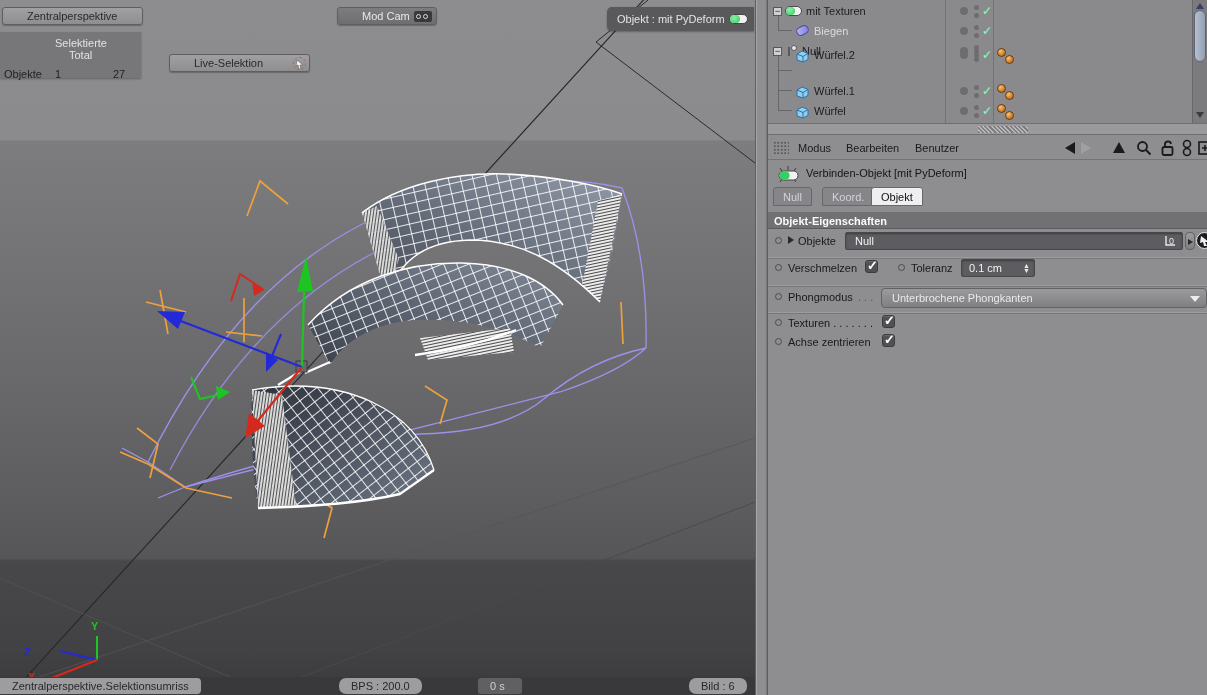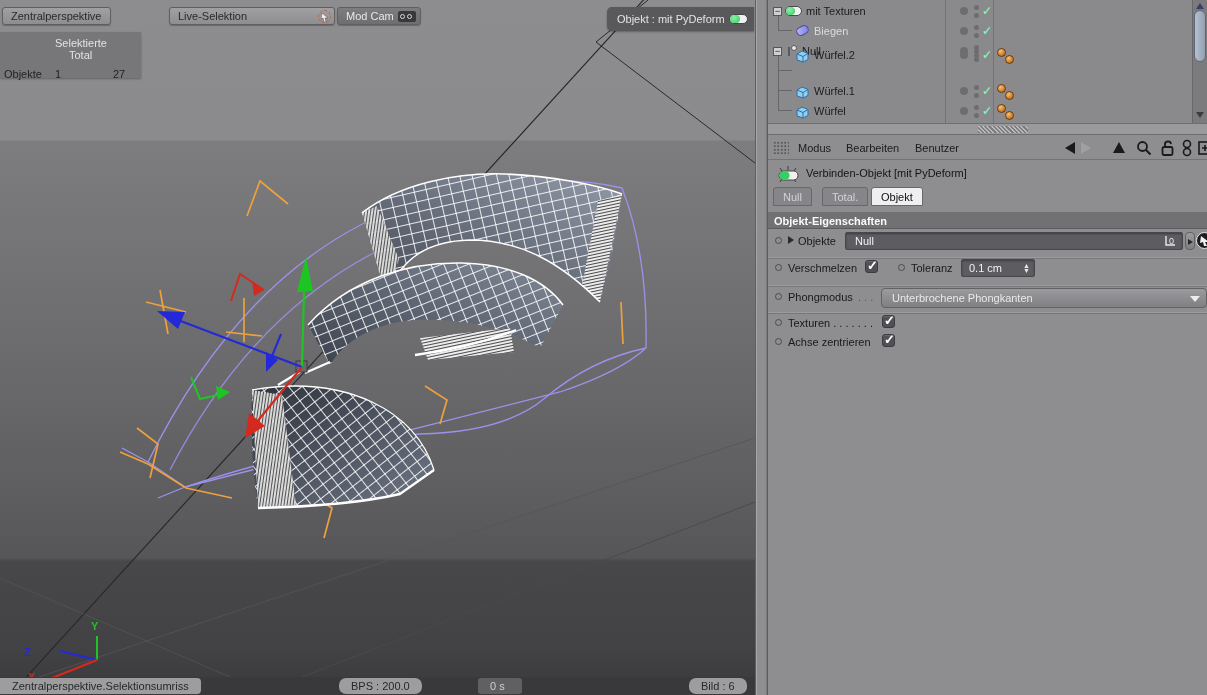--- a/index.html
+++ b/index.html
@@ -8,24 +8,24 @@
     background:#8a8a8c; -webkit-font-smoothing:antialiased; }
 
   
   #viewport { position:absolute; left:0; top:0; width:755px; height:695px;
     background:linear-gradient(to bottom,
       #8d8d8f 0px,#8b8b8d 140px,#7d7d7f 141px,#757577 240px,
       #69696b 380px,#5d5d5f 500px,#565658 558px,#48484a 561px,
       #424244 650px,#3d3d3f 677px); overflow:hidden; }
   #scene { position:absolute; left:0; top:0; }
 
-  .hudbtn { position:absolute; height:18px; line-height:17px; padding:0 8px;
+  .hudbtn { position:absolute; height:18px; line-height:17px; padding:0 24px;
     background:linear-gradient(#a0a0a2,#8e8e90); border:1px solid #5f5f61;
     border-radius:3px; color:#2a2a2c; box-shadow:0 1px 1px rgba(0,0,0,.25); }
-  #live-sel { width:166px; padding-right:22px; }
+  #live-sel { width:141px; padding-right:22px;margin-top:47px; }
   .cursor-badge { position:absolute; right:3px; top:2px; width:13px; height:13px;
     border:1px dashed #b06a52; border-radius:50%; }
   .cursor-badge svg { position:absolute; left:2px; top:2px; }
   #mod-cam { background:linear-gradient(#7d7d80,#6e6e71); color:#e8e8ea;
     padding-right:26px; }
   .cam-icon { position:absolute; right:4px; top:3px; width:18px; height:11px;
     background:#39393c; border-radius:2px; }
   .cam-icon i { position:absolute; top:3px; width:5px; height:5px;
     border:1px solid #d8d8da; border-radius:50%; }
   .cam-icon i:first-child { left:2px; } .cam-icon i:last-child { left:9px; }
@@ -475,21 +475,21 @@
             <line x1="4" y1="16" x2="6" y2="13"></line>
           <line x1="20" y1="16" x2="18" y2="13"></line>
           </g>
         <rect x="3" y="5" width="19" height="9" rx="4.5" fill="#f2f2f2" stroke="#444"></rect>
         <rect x="3.5" y="5.5" width="10" height="8" rx="4" fill="#35cf62"></rect>
       </svg>
       <span class="t">Verbinden-Objekt [mit PyDeform]</span>
     </div>
 
     <div class="tab" style="left:5px;">Null</div>
-    <div class="tab" style="left:54px;">Total.</div>
+    <div class="tab" style="left:54px;">Koord.</div>
     <div class="tab active" style="left:103px;">Objekt</div>
 
     <div id="section-bar">Objekt-Eigenschaften</div>
 
     <div class="radio" style="left:7px;top:101px;"></div>
     <div class="tri" style="left:20px;top:100px;border-top:4px solid transparent;border-bottom:4px solid transparent;border-left:6px solid #2a2a2c;"></div>
     <span class="fieldlbl" style="left:30px;top:99px;">Objekte</span>
     <div class="darkfield" style="left:77px;top:96px;width:338px;height:18px;line-height:16px;padding-left:9px;">
       <span>Null</span>
       <svg width="14" height="13" style="position:absolute;right:4px;top:2px;">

● **EXERCISE AIM**
Start copying at the line that contains "<span>Null</span>" and stop after the last line of the records, keeping every line exactly.

● **EXERCISE OUTPUT**
       <span>Null</span>
       <svg width="14" height="13" style="position:absolute;right:4px;top:2px;">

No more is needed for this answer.